2026-01-28: I really wish LLMs could count properly!

Published: 2026-01-28

For the last 10 days I've been fixing minor quirks in Humbug as they arise, but I've really been focused on AIFPL. I'm even more excited about it than before, but the inability of LLMs to count symbols correctly is a little challenging.

AIFPL - compiler edition

One of the more interesting developments just over a week ago was builing a simple compiler and bytecode VM for AIFPL. I got a simple 1-pass compiler running in about 4 days, and passing all my regression tests at the time. The results were impressive! The bytecode version, on average runs 12x faster than the interpreter on a benchmark test that Claude threw together for me. Importantly, it also compiled really fast, so even compiling and running a program once was often only slightly slower (about 10-20%) than just interpreting. That meant it was a good candidate for interactive tool use where an AI is building and running new code.

This aspect is really important and reminds me of some thinking by Niklaus Wirth in which he removed a more efficient algorithm in an Oberon compiler because while it was faster in complex cases, it was slower in the majority of quite simple ones. AIFPL will be guided by similar thinking, at least for interactive work!

I spent the entire weekend building 2 different 2-pass compilers and then discarding both of them because they had significant design flaws. I'd not built a Lisp-like compiler before so didn't know how to challenge assumptions from the LLM. While frustrating, and burning a lot of API tokens, I learned more in 2 days than I probably would have in 2 months previously.

What did come out of this, however, was me realizing I'd misunderstood special forms slightly and I corrected both the interpreter and 1-pass compiler to correct these. That then let me simplify all the builtin functions and suddenly everything looks much more clean!

For now, at least, I'm going to keep the interpreter updated because it's a good point of reference and doesn't take a lot of maintenance work because Claude is doing most of it!

My final realization in this hackathon was that the match operator is pure syntactic sugar and could be completely eliminated by a "desugaring" pass that did a source-to-source rewrite that lowers the main AIFPL into a simplified form.

Probably safe to say this last idea came from a paper I read 30 years ago: Realistic Compilation by Program Transformation

My 1-pass compiler became a 2-pass compiler anyway, but not in the way I'd expected.

Alist rework

One other outcome from this was to realize that my previous alist special form was confusing LLMs more often than not.

Previously we'd have:

(alist ("a" 23) ("b" 25) ("c" 98))

But that means alists don't behave like lists and that's weird.
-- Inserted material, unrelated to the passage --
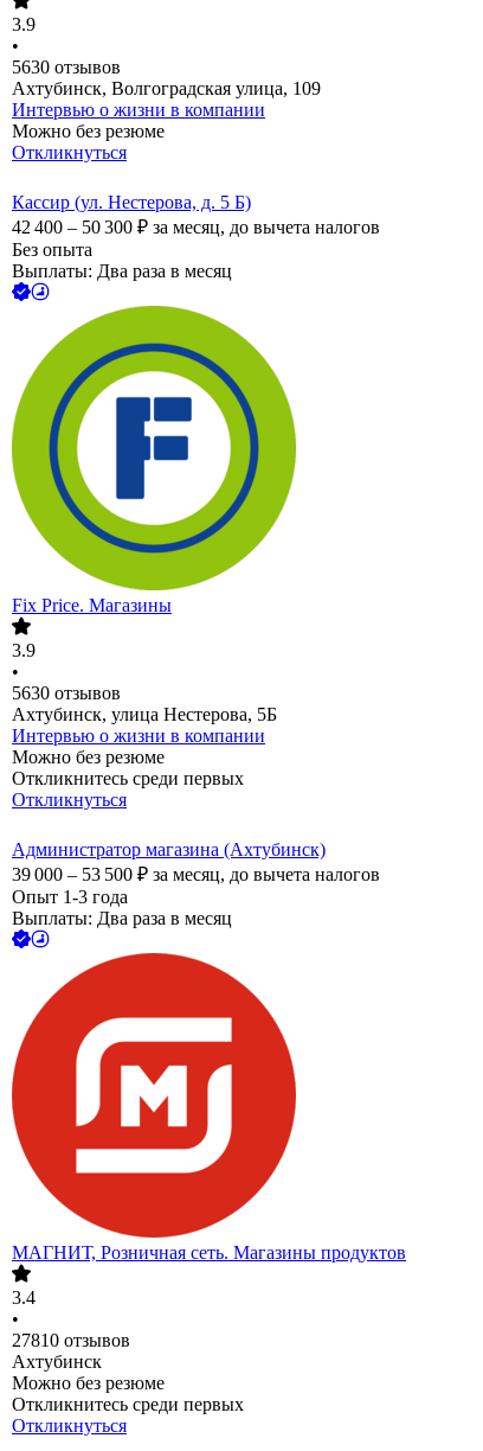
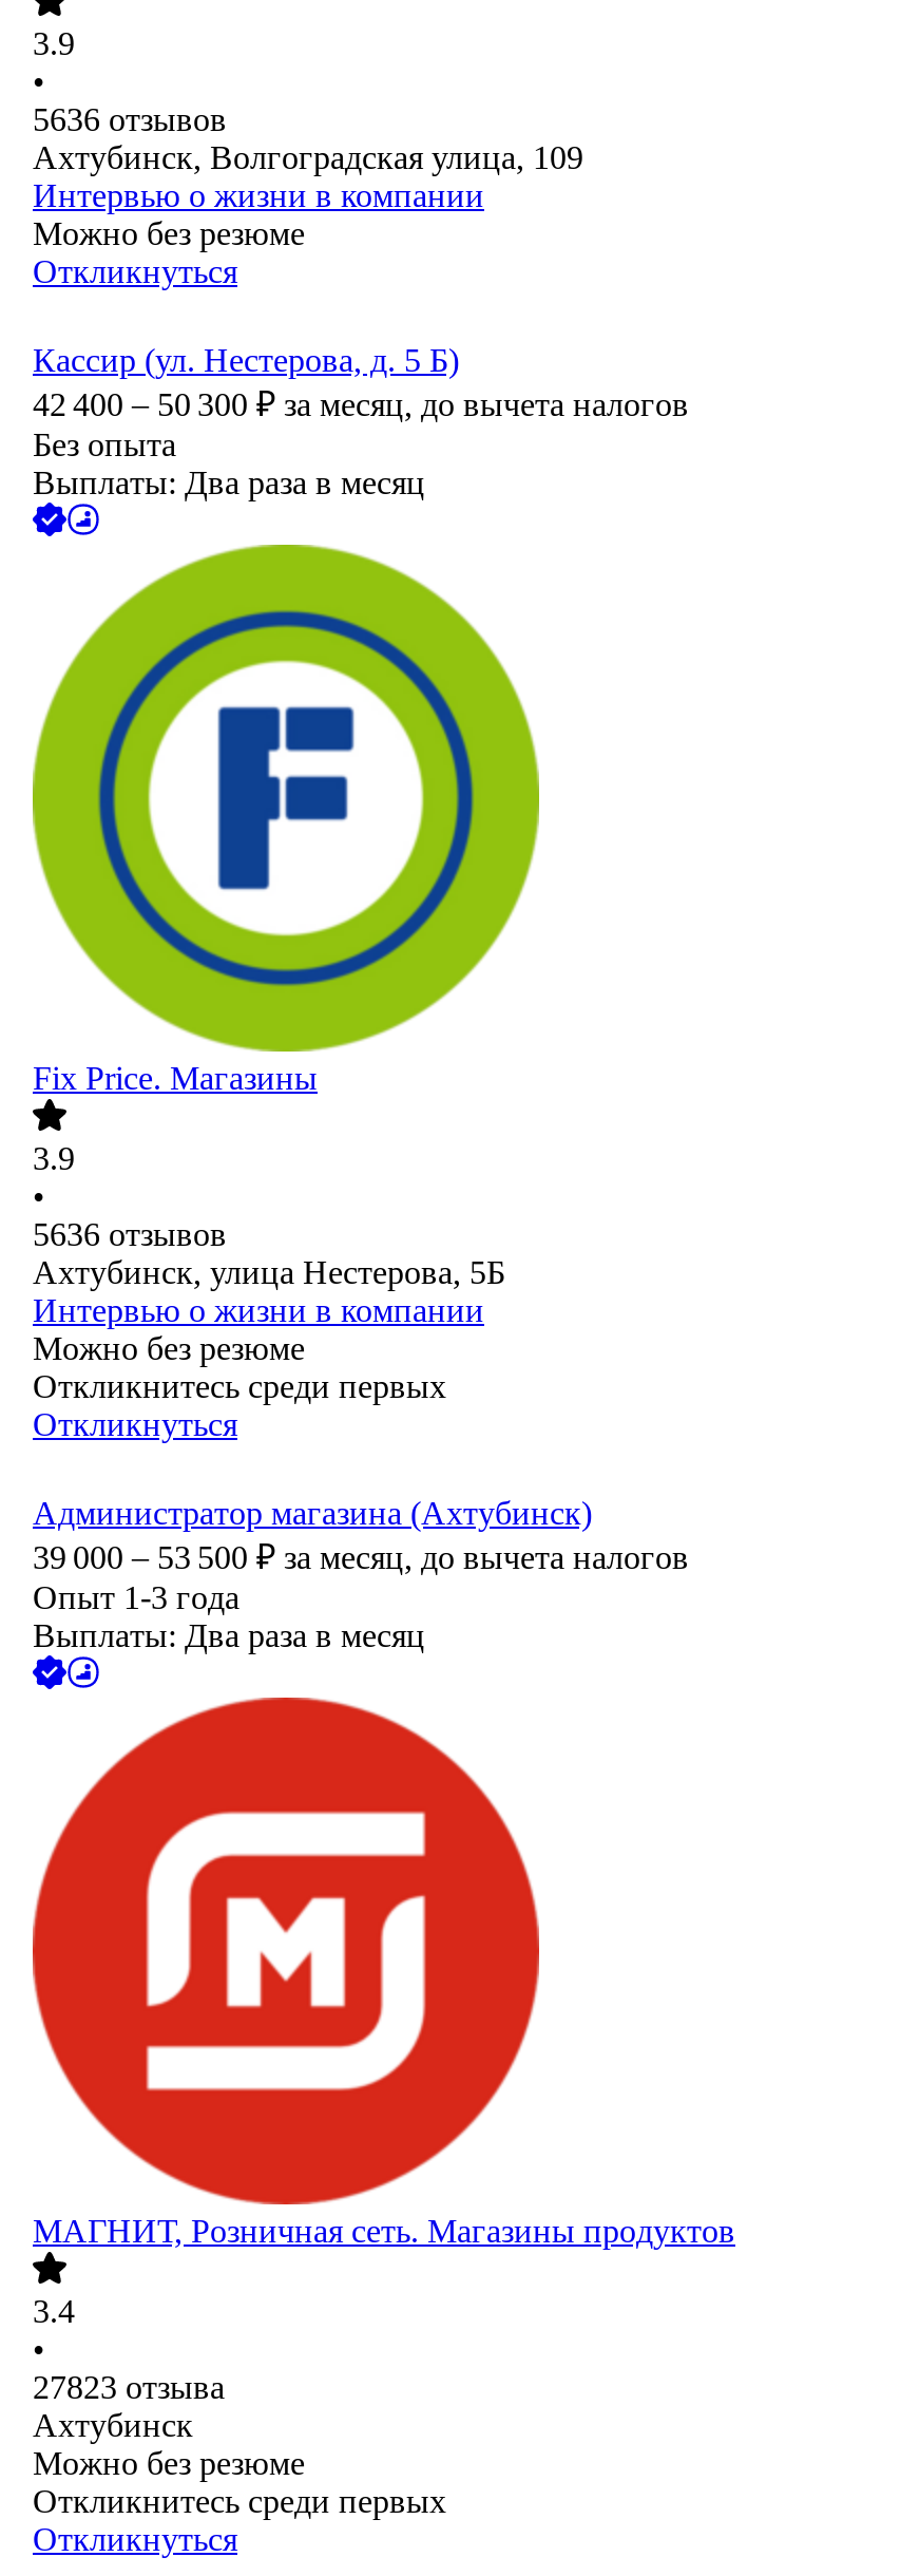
[12,57,121,77] 5630 отзывов -> [33,102,227,138] 5636 отзывов
[12,683,121,703] 5630 отзывов -> [33,1217,227,1253] 5636 отзывов
[12,1330,130,1351] 27810 отзывов -> [33,2370,225,2406] 27823 отзыва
We now have a more conventional-looking, and less surprising form:

(alist (list "a" 23) (list "b" 25) (list "c" 98))

It compiles exactly the same way and isn't that much more typing.

Alists are going to be a big part of AIFPL, however, just as dictionaries are in Python!

LLMs can't count parens (again)

For the last few days I've been trying to build the core of a project planning tool. As I want AIs to help with this problem I decided to code in AIFPL (or rather, have Claude code it in AIFPL).

One important discovery is I need a module system. This project rapidly hit 1000 lines of code and doing that in one file is futile! I'd been thinking about this for a while because I want AIs to write their own tools as they solve problems, so I guess this has now bubbled up the priority list.

Oddly, alists may play an important role in this module system! More to come...

The major problem, however, is finding LLMs can't debug the closing parens for Lispy code. They can't work out how many closing parens they're looking at when they come to debug code, if they didn't one-shot working code.

I thought I might simply be able to fix this by improving the AIFPL parser errors. The new errors use line and column numbers and provide more code context. Worked wonders for me debugging problems, but not so much for Claude.

My theory is LLMs are really bad at working backwards from where they're told the problem has been found to where the problem actually occured. I think I need to experiment more with the tool error messages!

What I did also realize was that debugging this stuff is quite tricky, even with a good editor that matches parens. Claude suggested we build a tool that can analyze expression depth. I suggested we annotate where special forms close out, add line numbers, and add some colour.

The tool took about an hour to build and is in tools/aifpl-cheker. This seems very promising, although it will need more work. I'm thinking it needs to be bolted into Humbug's UI and tools somewhere too.